Bilety ZTM podrożały od 1 stycznia 2013 roku. W ślad za tym spadły wpływy z ich sprzedaży.
Bilety ZTM podrożały od 1 stycznia 2013 roku. W ślad za tym spadły wpływy z ich sprzedaży. Fot. Stefan Romanik / Agencja Gazeta

Podwyżka cen biletów na warszawskie autobusy, tramwaje i metro miała zasypać dziurę budżetową, jaka powstała w wyniku rosnących kosztów paliwa i zakupu nowego taboru. Wyszło zupełnie odwrotnie, bo po podwyżce wpływy z biletów spadły. W odpowiedzi ratusz szykuje… kolejną podwyżkę.

REKLAMA
O 16 milionów złotych spadły w pierwszym półroczu 2013 roku wpływy z biletów warszawskiej komunikacji miejskiej. Spadek o 5 proc. w porównaniu z pierwszym półroczem 2012 roku to efekt podwyżek cen biletów z przełomu zeszłego i obecnego roku. A plany były zupełnie inne – wyższe ceny miały przynieść dodatkowe 120 mln zł. To i tak tylko ułamek z tego, ile jest potrzebne: między 2008 a 2012 rokiem koszty utrzymania autobusów, tramwajów i metra wzrosły z 1,38 mld zł do 2,31 mld zł.

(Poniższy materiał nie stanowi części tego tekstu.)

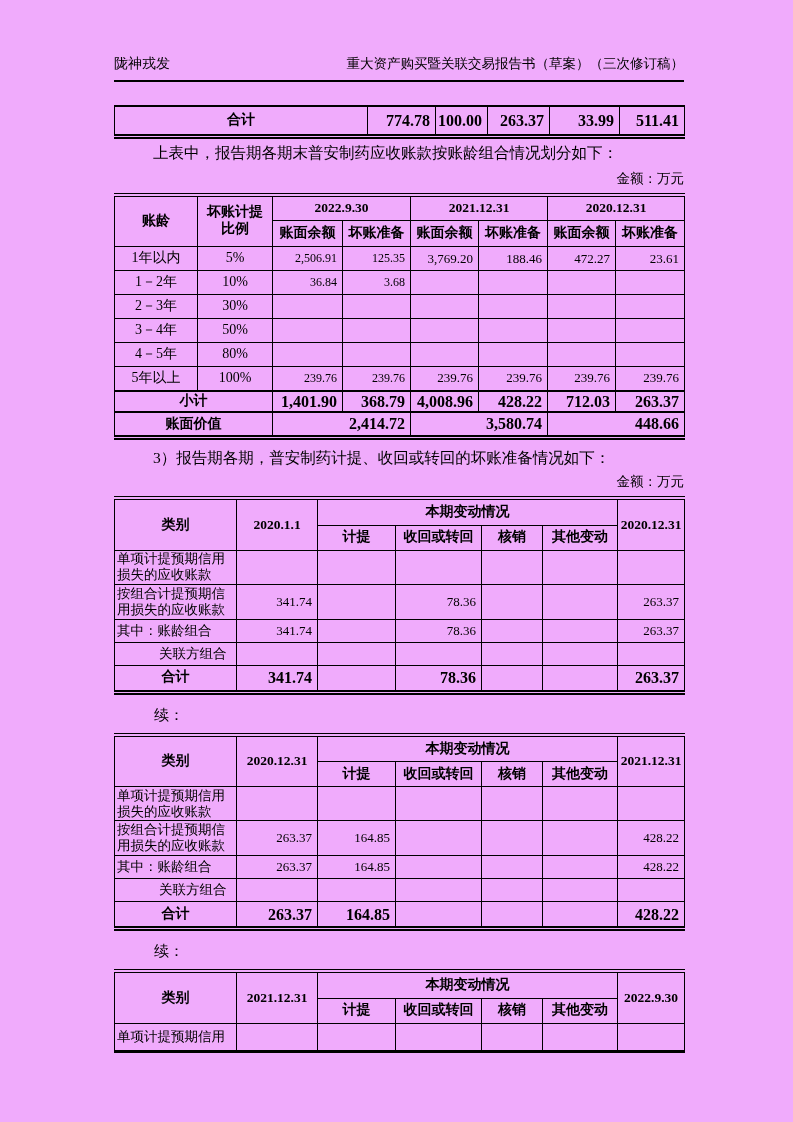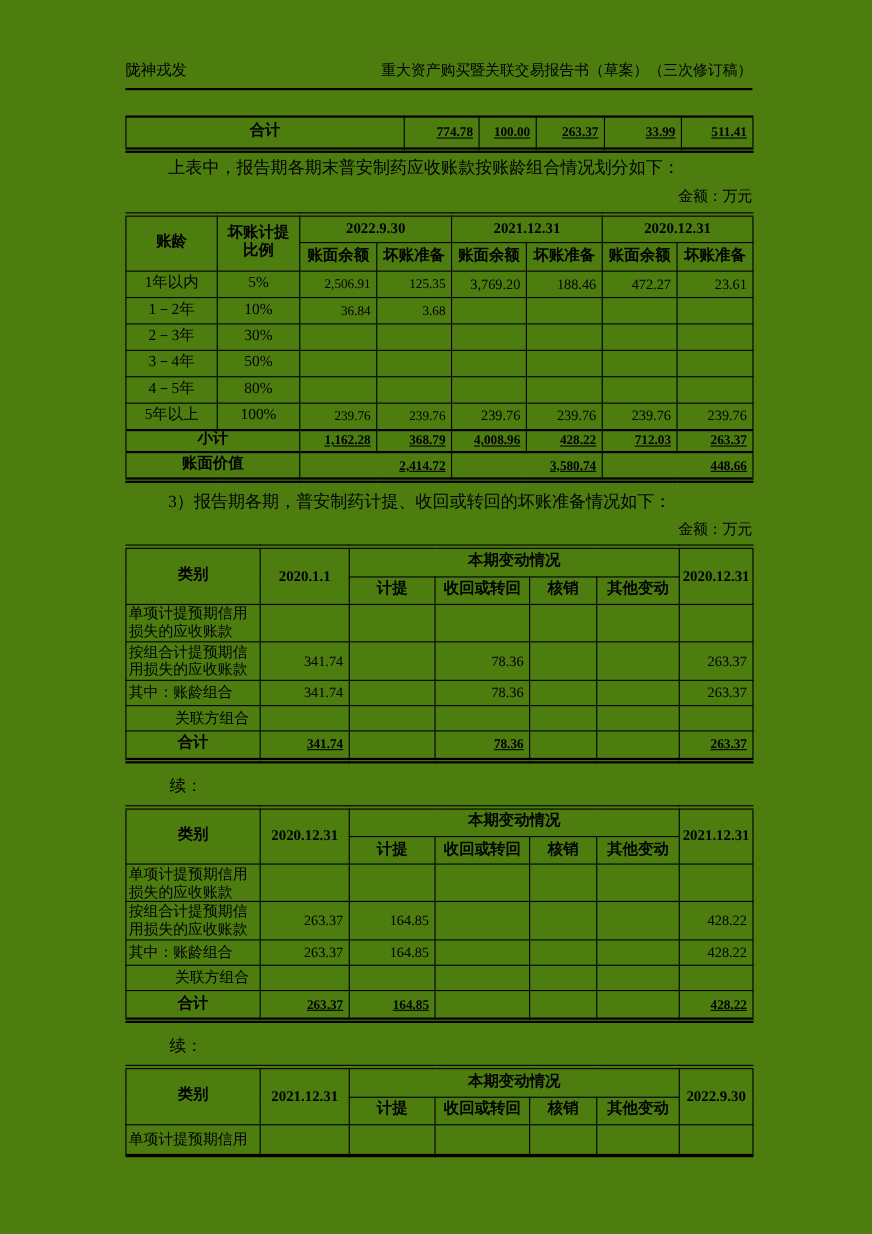--- a/index.html
+++ b/index.html
@@ -1,18 +1,18 @@
 <!DOCTYPE html>
 <html><head>
 <meta charset="utf-8">
 <title>Document</title>
 <style>
   * { box-sizing: border-box; }
   body { margin: 0; background: #fff; }
-  .page { width: 793px; height: 1122px; position: relative; background: #4d7c0f;
+  .page { width: 793px; height: 1122px; position: relative; background: #f0abfc;
           font-family: "Liberation Serif", "DejaVu Serif", serif; color: #000; overflow: hidden; }
   .content { position: absolute; left: 114px; top: 0; width: 570px; }
 
   .doc-header { display: flex; justify-content: space-between; align-items: flex-end;
                 padding-top: 55px; padding-bottom: 7px; border-bottom: 2px solid #000; }
   .doc-header .company { font-size: 14px; }
   .doc-header .title { font-size: 13.5px; }
 
   table { border-collapse: collapse; table-layout: fixed; width: 570px; }
   td { border: 1px solid #000; padding: 0; font-size: 14px; line-height: 1.2;
@@ -21,21 +21,21 @@
   .t.summary { border-top: 2px solid #000; margin-top: 23px; }
   .t.cut { border-bottom: 3px solid #000; }
 
   .center { text-align: center; }
   .b { font-weight: bold; }
   .hdr { text-align: center; font-weight: bold; font-size: 14px; }
   .hdr.date { font-size: 13.5px; }
   .ratio-hdr { text-align: center; font-weight: bold; font-size: 14px; padding: 0 9px; }
   .num { text-align: right; padding-right: 5px; font-size: 13px; }
   .num.sm { font-size: 12px; }
-  .num.b { font-size: 12px; font-weight: bold; text-decoration: underline; }
+  .num.b { font-size: 16px; font-weight: bold; }
   .lbl { text-align: left; padding-left: 2px; font-size: 13.5px; line-height: 16px; }
   .lbl.indent { padding-left: 44px; }
 
   .para { font-size: 15.5px; line-height: 20px; margin: 0; text-indent: 39px; }
   .para1 { margin-top: 4px; }
   .para2 { margin-top: 8px; }
   .unit { font-size: 13.5px; text-align: right; margin-top: 7px; margin-bottom: 5px; }
   .unit2 { margin-top: 5px; }
   .cont { font-size: 15px; padding-left: 40px; margin-top: 11px; margin-bottom: 8px; }
   .pageno { font-size: 13.5px; font-weight: bold; text-align: right; margin-top: 16px; padding-right: 2px; }
@@ -157,21 +157,21 @@
         <td class="center">100%</td>
         <td class="num sm">239.76</td>
         <td class="num sm">239.76</td>
         <td class="num">239.76</td>
         <td class="num">239.76</td>
         <td class="num">239.76</td>
         <td class="num">239.76</td>
       </tr>
       <tr style="height:20px">
         <td class="center b" colspan="2" style="border-top:2px solid #000">小计</td>
-        <td class="num b" style="border-top:2px solid #000">1,162.28</td>
+        <td class="num b" style="border-top:2px solid #000">1,401.90</td>
         <td class="num b" style="border-top:2px solid #000">368.79</td>
         <td class="num b" style="border-top:2px solid #000">4,008.96</td>
         <td class="num b" style="border-top:2px solid #000">428.22</td>
         <td class="num b" style="border-top:2px solid #000">712.03</td>
         <td class="num b" style="border-top:2px solid #000">263.37</td>
       </tr>
       <tr style="height:26px">
         <td class="center b" colspan="2" style="border-top:2px solid #000">账面价值</td>
         <td class="num b" colspan="2" style="border-top:2px solid #000">2,414.72</td>
         <td class="num b" colspan="2" style="border-top:2px solid #000">3,580.74</td>

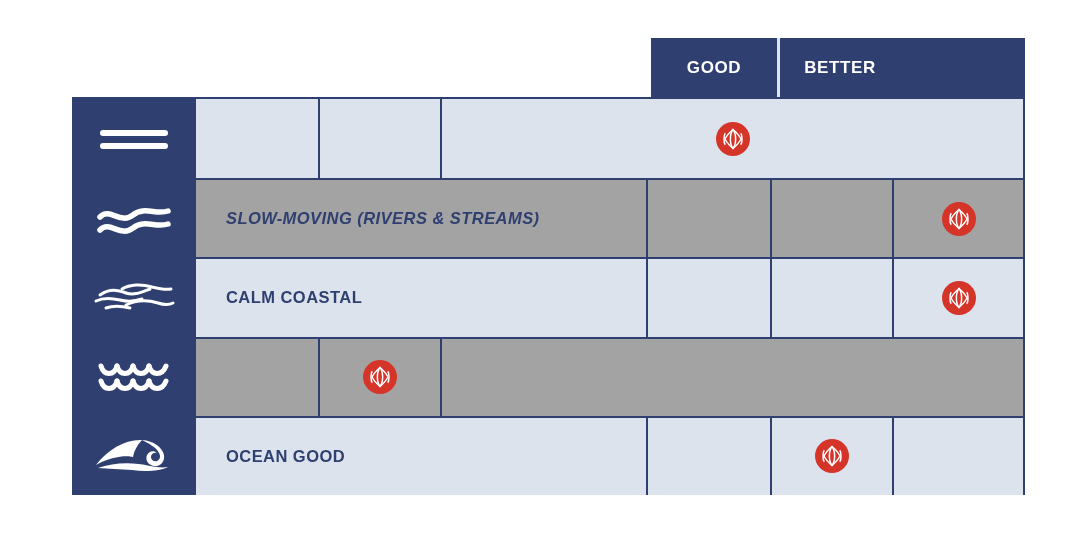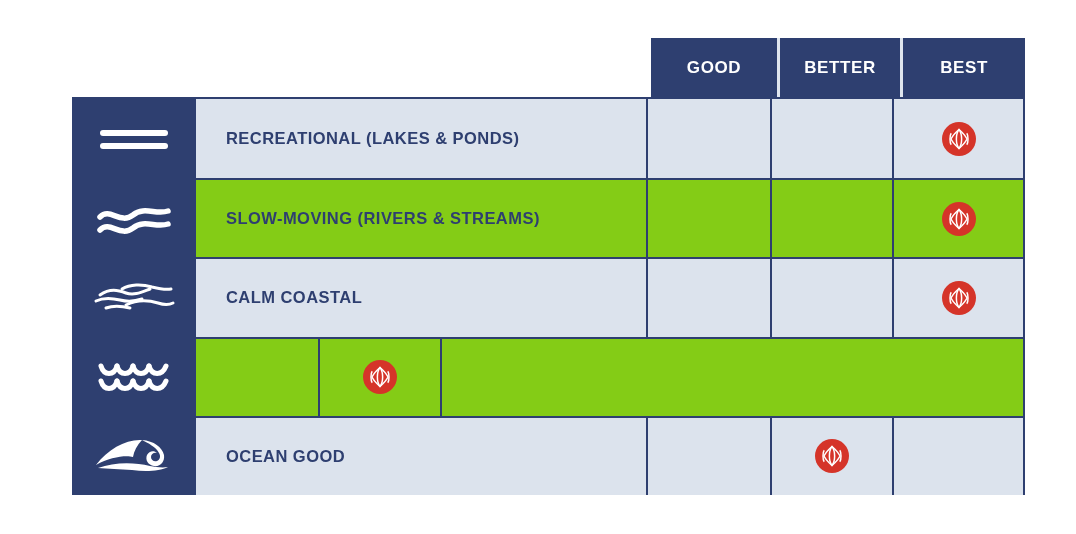--- a/index.html
+++ b/index.html
@@ -62,21 +62,21 @@
   .row {
     display: flex;
     height: 79.2px;
     box-sizing: border-box;
   }
   .row + .row { border-top: 2px solid #2e3f70; }
 
   .row.odd  .label-cell,
   .row.odd  .mark-cell { background: #dce3ed; }
   .row.even .label-cell,
-  .row.even .mark-cell { background: #84cc16; }
+  .row.even .mark-cell { background: #a3a3a3; font-style: italic; }
 
   
   .icon-cell {
     width: 122px;
     flex: 0 0 122px;
     background: #2e3f70;
     display: flex;
     align-items: center;
     justify-content: center;
     border-right: 2px solid #2e3f70;
@@ -126,37 +126,33 @@
 
 <div id="chart-root">
 
   <div class="header-strip">
     <div class="header-cell c-good">
       <span>GOOD</span>
     </div>
     <div class="header-cell c-better">
       <span>BETTER</span>
     </div>
-    <div class="header-cell c-best">
-      <span>BEST</span>
-    </div>
   </div>
 
   <div class="table-body">
 
     <div class="row odd">
       <div class="icon-cell">
         <span>
           <svg width="72" height="34" viewBox="0 0 72 34">
             <rect x="2" y="8" width="68" height="6" rx="3" fill="#ffffff"></rect>
             <rect x="2" y="21" width="68" height="6" rx="3" fill="#ffffff"></rect>
           </svg>
         </span>
       </div>
-      <div class="label-cell">RECREATIONAL (LAKES &amp; PONDS)</div>
       <div class="mark-cell c-good">
         
       </div>
       <div class="mark-cell c-better">
         
       </div>
       <div class="mark-cell c-best">
         <span class="badge">
           <span>
             <svg width="24" height="24" viewBox="0 0 24 24">

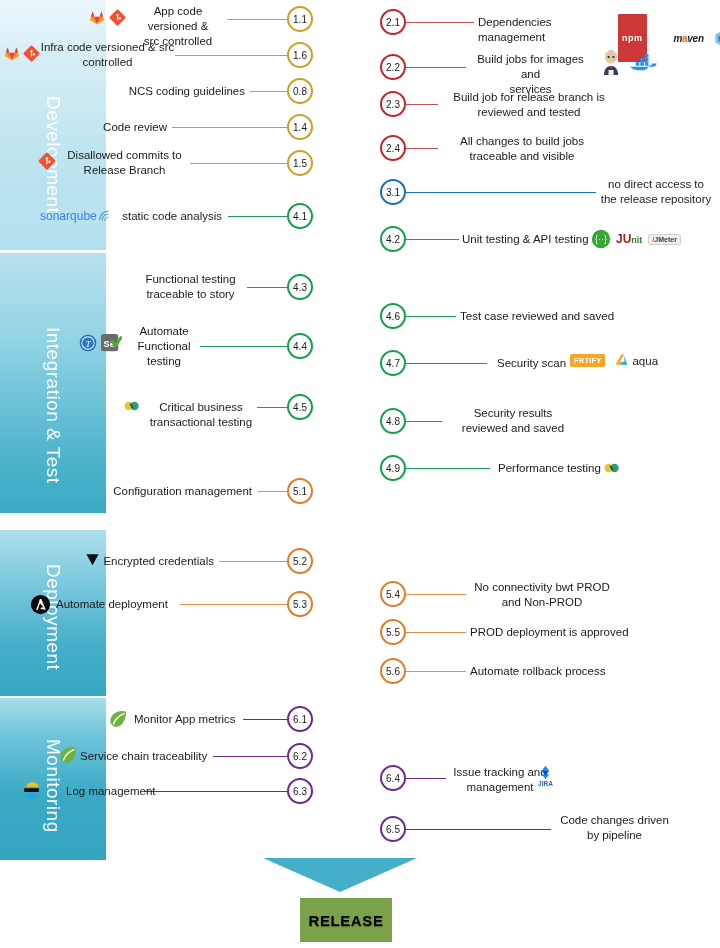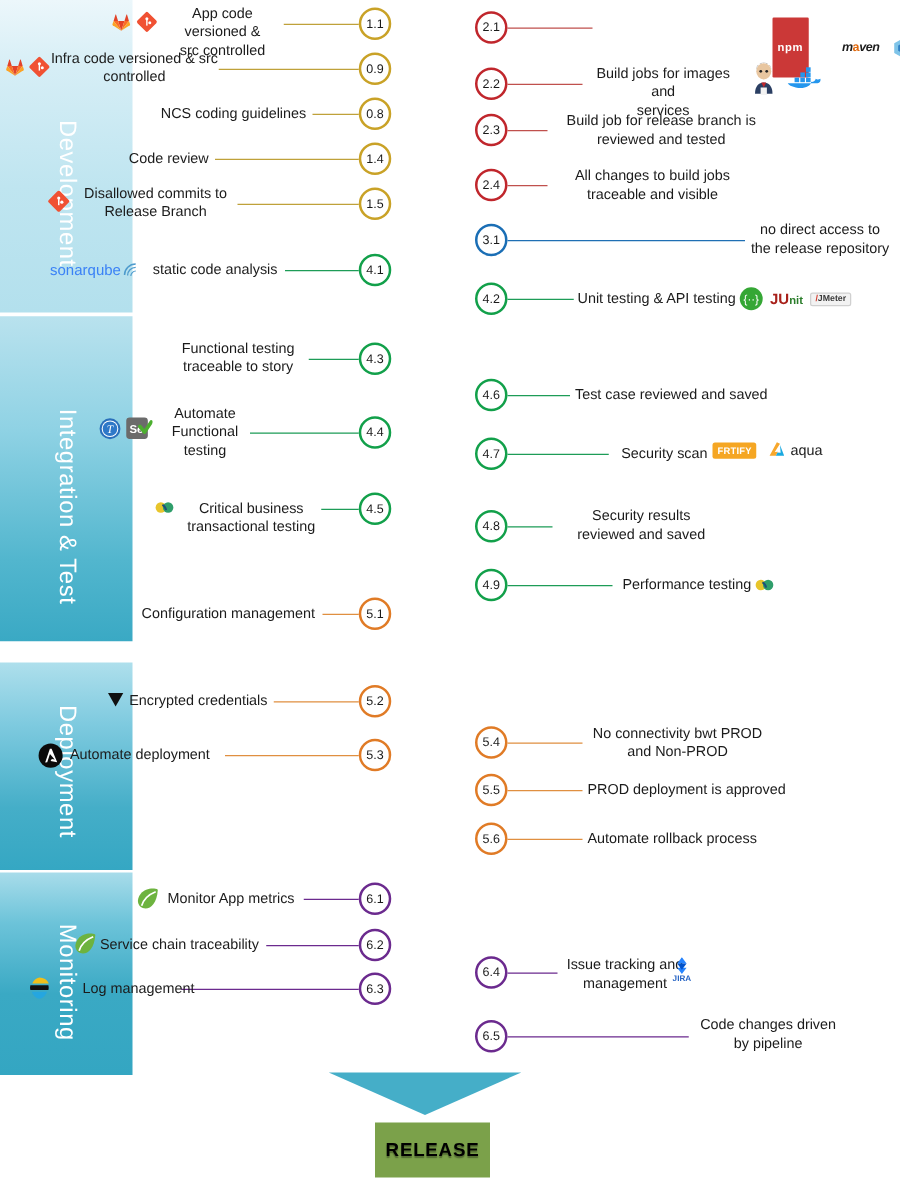--- a/index.html
+++ b/index.html
@@ -145,21 +145,21 @@
       </svg>
     <svg width="17" height="17" viewBox="0 0 24 24" style="margin-left:3px">
         <rect x="3.5" y="3.5" width="17" height="17" rx="2" transform="rotate(45 12 12)" fill="#f05133"></rect>
         <circle cx="12" cy="8.6" r="1.7" fill="#fff"></circle>
         <circle cx="15.3" cy="13" r="1.7" fill="#fff"></circle>
         <rect x="11.2" y="9.8" width="1.6" height="6.4" fill="#fff"></rect>
       </svg>
   </div>
 
   <div class="node c-gold" style="left:287px;top:42px;">
-      <span>0.9</span>
+      <span>1.6</span>
     </div>
   <div class="lead l-gold" style="left:175px;top:55px;width:112px;"></div>
   <div class="lbl c" style="left:40px;top:40px;width:135px;">Infra code versioned &amp; src
 controlled</div>
   <div class="logo" style="left:3px;top:44px;">
     <svg width="18" height="18" viewBox="0 0 24 24">
         <path d="M12 22 8.6 11.6h6.8L12 22z" fill="#e24329"></path>
         <path d="M12 22 8.6 11.6H3.8L12 22z" fill="#fc6d26"></path>
         <path d="M3.8 11.6 2.6 15.3a.8.8 0 0 0 .3.9L12 22 3.8 11.6z" fill="#fca326"></path>
         <path d="M3.8 11.6h4.8L6.5 5.1c-.1-.3-.6-.3-.7 0l-2 6.5z" fill="#e24329"></path>
@@ -322,20 +322,21 @@
         <path d="M10 1a9 9 0 0 1 8 5H4a9 9 0 0 1 6-5z" fill="#f0bf1a"></path>
         <path d="M2.4 7.5h15.2a9 9 0 0 1 0 4H2.4a9 9 0 0 1 0-4z" fill="#111"></path>
         <path d="M3.6 13h12.8A9 9 0 0 1 10 19a9 9 0 0 1-6.4-6z" fill="#25a6e0"></path>
       </svg>
   </div>
 
   <div class="node c-red" style="left:380px;top:9px;">
       <span>2.1</span>
     </div>
   <div class="lead l-red" style="left:406px;top:22px;width:68px;"></div>
+  <div class="lbl l" style="left:478px;top:15px;width:140px;">Dependencies management</div>
   <div class="logo" style="left:618px;top:14px;">
     <span class="npm">npm</span>
     <span class="maven" style="margin-left:27px"><span>m</span><i>a</i><span>ven</span></span>
     <svg width="19" height="19" viewBox="0 0 24 24" style="margin-left:9px">
         <path d="M12 2 21 7v10l-9 5-9-5V7l9-5z" fill="#7fc4e8"></path>
         <path d="M12 6.5 17 9.3v5.4L12 17.5 7 14.7V9.3L12 6.5z" fill="#2f7fc4"></path>
       </svg>
   </div>
 
   <div class="node c-red" style="left:380px;top:54px;">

Od stycznia do maja do miejskiej kasy wpłynęło niecałe 327 mln zł. W tym samym okresie ubiegłego roku - ponad 342 mln, czyli prawie 16 mln więcej. Spadek wpływów sięgnął 5 proc. Spadał też liczba sprzedanych biletów - aż o 4 mln sztuk. Więcej niż w ubiegłym roku sprzedaje się tylko biletów 60-minutowych i seniorskich. Sprzedaż biletów jednorazowych, dobowych czy 30-dniowych spadła o prawie 20 proc., a 90-dniowych aż o 25 proc. CZYTAJ WIĘCEJ

Źródło: Gazeta.pl

Według serwisu Gazeta.pl urzędnicy spadek dochodów tłumaczą ładowaniem kart "na zapas". To rzeczywiście może tłumaczyć spadek dochodów z biletów 90-dniowych i 30-dniowych, które są niższe o odpowiednio 9 i 14 proc. Ale spadły też dochody z biletów dobowych i 3-dniowych. Próbowaliśmy się dowiedzieć, czy to uzasadnienie ma poparcie w liczbach i czy w ostatnim kwartale 2012 roku sprzedawano więcej karnetów. Niestety opracowanie tych danych zajmie urzędnikom z ZTM co najmniej jeden dzień. Znacznie szybciej wymyślono plan zwiększenia dochodów. Ratusz chce kolejnej podwyżki – już od początku 2014 roku.
Jednym z pomysłów na oszczędzanie było zawieszenie nocnych kursów metra w weekendy. Posłuszne dotąd zaplecze polityczne Hanny Gronkiewicz-Waltz zbuntowało się przeciwko planom prezydent Warszawy. Ratusz ugiął się przed głośnymi protestami społecznymi i podziemna kolejka będzie kursowała w weekendy bez zmian. Za to obcięte zostaną przywileje pracowników i linie autobusowe oraz tramwajowe.